A leitura estratégica do MBL é de que, em grandes capitais, o impacto da campanha seria diluído pela presença massiva de nomes consolidados como Lula (PT) e Flávio Bolsonaro (PL). Por outro lado, em municípios menores, a chegada de uma carreata presidencial e de lideranças nacionais tende a gerar um “fato novo” e atrair a curiosidade da população. Recentemente, Renan esteve em municípios como Caetés (PE), onde realizou atos simbólicos para confrontar o legado petista e atrair o eleitorado jovem e decepcionado com a política tradicional.

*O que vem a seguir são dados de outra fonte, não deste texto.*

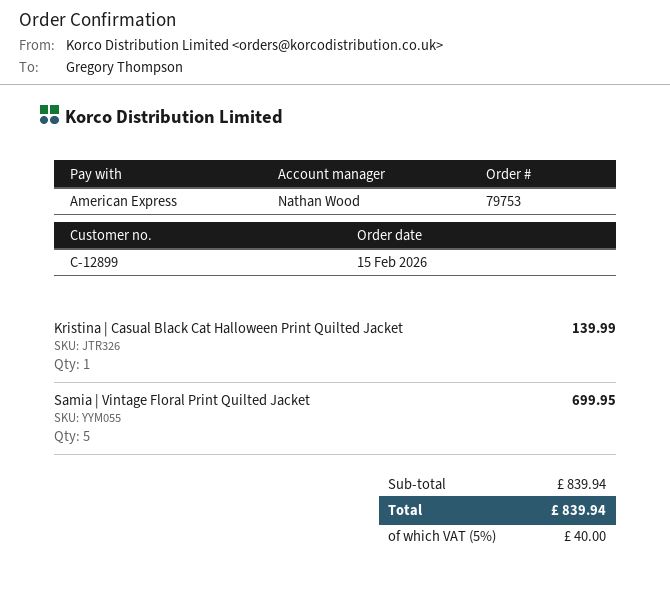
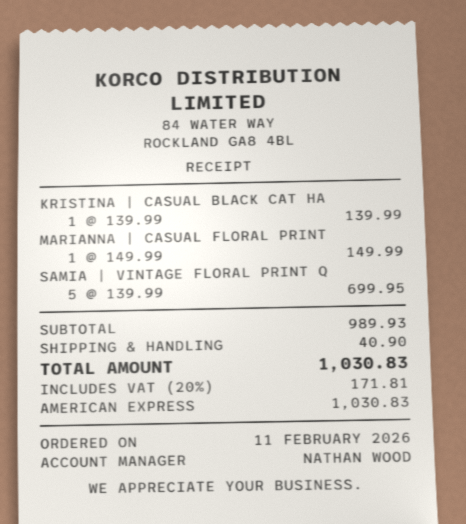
order date: 2026-02-15 -> 2026-02-11
MARIANNA | CASUAL FLORAL PRINT: none -> 1 for 149.99
subtotal: 839.94 -> 989.93
shipping: none -> 40.90
tax: 5% = 40.00 -> 20% = 171.81
total: 839.94 -> 1030.83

Além das visitas físicas, o Missão planeja casar as agendas com temas regionais de forte apelo digital. A ideia é que cada visita gere conteúdos focados em problemas locais — como a segurança pública e o combate ao “coronelismo” — para serem impulsionados nas redes sociais durante a semana da passagem do presidenciável. De acordo com o partido, o foco principal é o “nordestino economicamente ativo” e a Geração Z, segmentos onde as pesquisas internas do grupo indicam um potencial de crescimento superior ao de outras regiões.
O partido, oficializado pelo TSE em novembro de 2025, busca se apresentar como uma alternativa de direita que não se vincula ao bolsonarismo nem ao PT. Com o discurso de “emancipação econômica” e “lei e ordem”, o Missão espera que as carreatas pelo interior nordestino sirvam como sementes para lançar palanques fortes e candidatos a governadores e deputados em todo o Nordeste no pleito de 2026.